Monday, January 7, 2013

HUGE FORECLOSURE ABUSE SETTLEMENT: Federal regulators have reached a settlement with 14 major banks regarding mortgage foreclosure abuses and errors on past foreclosures. Totalling $10 Billion, distributions will include $3.75 Billion to homeowners who were foreclosed in 2009 and 2010. Among the 14 lenders are Aurora, Bank of America, Citibank, JPMorgan Chase, MetLife Bank, PNC, Sovereign, SunTrust, U.S. Bank, and Wells Fargo. Another $6 Billion will be provided to homeowners currently facing possible foreclosure because they are behind on their payments. If you were foreclosed upon in either of these years, or are in default currently on your mortgage, IMMEDIATELY CONTACT YOUR LENDER TO DETERMINE YOUR ELIGIBILITY for participation in these payouts. As always, I wish you Good Luck. This definitely is good news.

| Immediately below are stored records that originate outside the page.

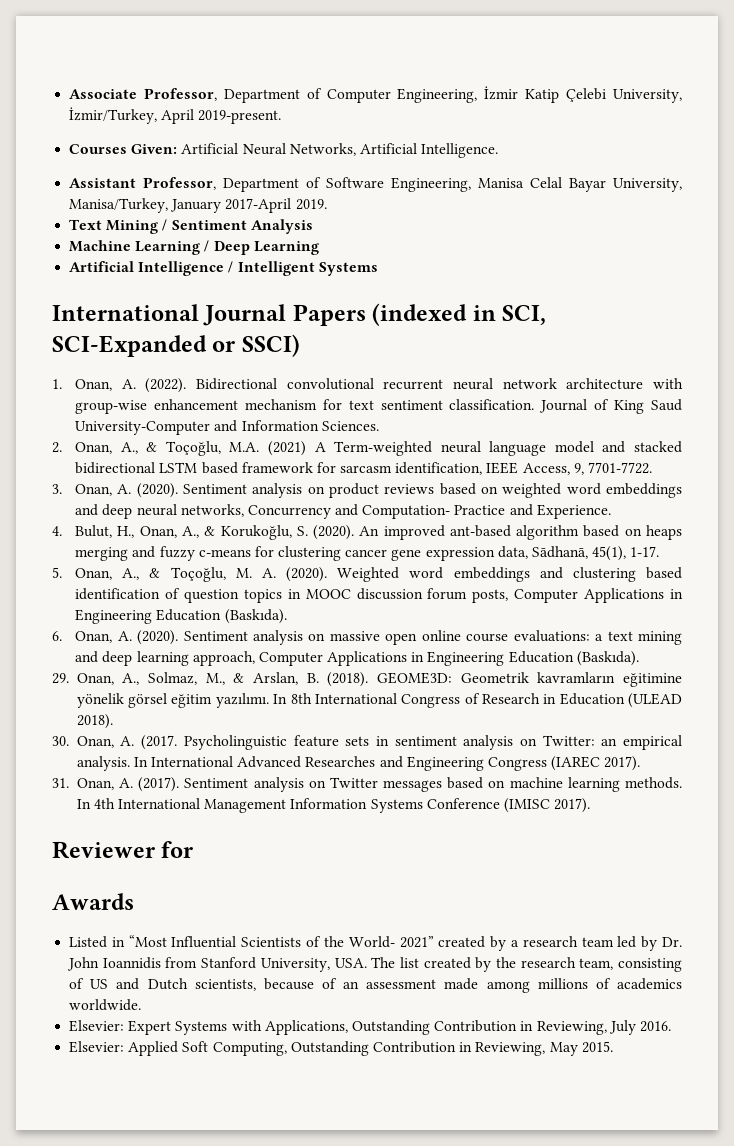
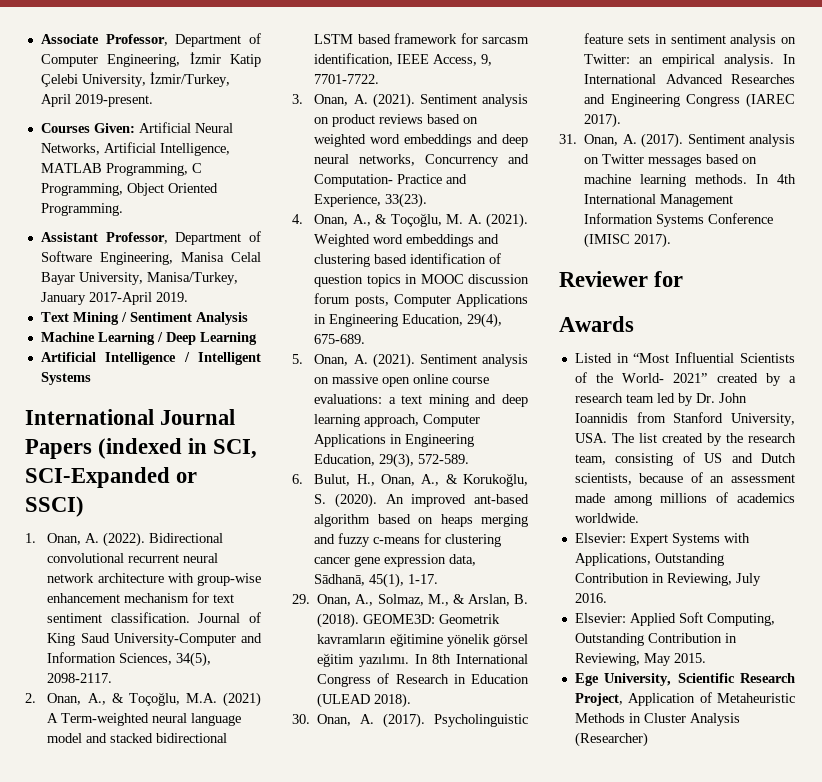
[421,143,499,158] Intelligence. -> [159,143,230,156] [40,163,202,176] [40,183,218,196] [40,203,123,216] Intelligence, MATLAB Programming, C Programming, Object Oriented Programming.
[321,421,379,431] Sciences. -> [119,652,212,667] [47,673,113,683] Sciences, 34(5), 2098-2117.
[136,483,178,498] (2020). -> [372,93,415,108] (2021).
[536,504,611,519] [52,526,62,536] Experience. // 4. -> [314,193,428,208] [292,213,528,228] [314,234,500,247] [314,253,502,267] [314,274,529,287] [314,293,528,307] [314,313,503,328] [314,334,366,344] [292,353,528,368] [314,374,490,387] [314,394,528,407] [314,414,481,427] [314,434,475,447] [314,453,470,468] [292,474,303,484] Experience, 33(23). // 4. Onan, A., & Toçoğlu, M. A. (2021). Weighted word embeddings and clustering based identification of question topics in MOOC discussion forum posts, Computer Applications in Engineering Education, 29(4), 675-689. // 5. Onan, A. (2021). Sentiment analysis on massive open online course evaluations: a text mining and deep learning approach, Computer Applications in Engineering Education, 29(3), 572-589. // 6.
[52,567,682,582] [75,588,683,603] [75,609,287,624] [52,630,682,645] [75,651,639,666] [52,673,140,685] 5. Onan, A., & Toçoğlu, M. A. (2020). Weighted word embeddings and clustering based identification of question topics in MOOC discussion forum posts, Computer Applications in Engineering Education (Baskıda). // 6. Onan, A. (2020). Sentiment analysis on massive open online course evaluations: a text mining and deep learning approach, Computer Applications in Engineering Education (Baskıda). // 29. Onan, A., -> [292,594,374,606] 29. Onan, A.,
[141,735,178,750] (2017. -> [383,713,426,728] (2017).
(613, 1047) none -> [574,673,795,686] [574,692,795,706] [574,713,740,726] [574,732,648,747] // Ege University, Scientific Research Project, Application of Metaheuristic Methods in Cluster Analysis (Researcher)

Wednesday, January 2, 2013

Help From The Cliff

On November 21,I had written here that the Mortgage Forgiveness Debt Relief Act was due to expire on December 31 (2 days ago), and strongly recommended that anyone possibly affected by its potential demise should immediately call, write or email their Congressional reps in the House & Senate, and demand that it be extended. Well, one of the many benefits of the passage late last night of a deal to avert the 'Fiscal Cliff' was inclusion in the bill averting the cliff of the extension for at least another year, to December 31, 2013. In case you have forgotten the details, the law allows homeowners going through short sales, modifications and/or foreclosures to avoid income tax liability on any forgiven debt as a result of the transaction. A cautionary reminder is also important here: only debt incurred on your home between two specific dates is covered. For details as to exactly how, or if, you are covered under the law, contact your accountant or tax preparer immediately if you are involved in any of these situations. Another benefit of the Cliff avoider is that, while capital gains taxes will increase from 15% to 20%, capital gains tax rates on sale of a personal residence will remain at 15%. So, if you are selling your home to avoide foreclosure (or for any other reason), and have a gain in value from when you purcheased it, you will still only pay capital gains tax at a rate of 15% of the gain, just as before the Cliff avoider passed last night. Congratulations to everyone in these circumstances, and a big 'thank you' to Congress for finally getting off its collective ass and doing something to help the country and its citizens! As we enter the New Year, continued Good Luck.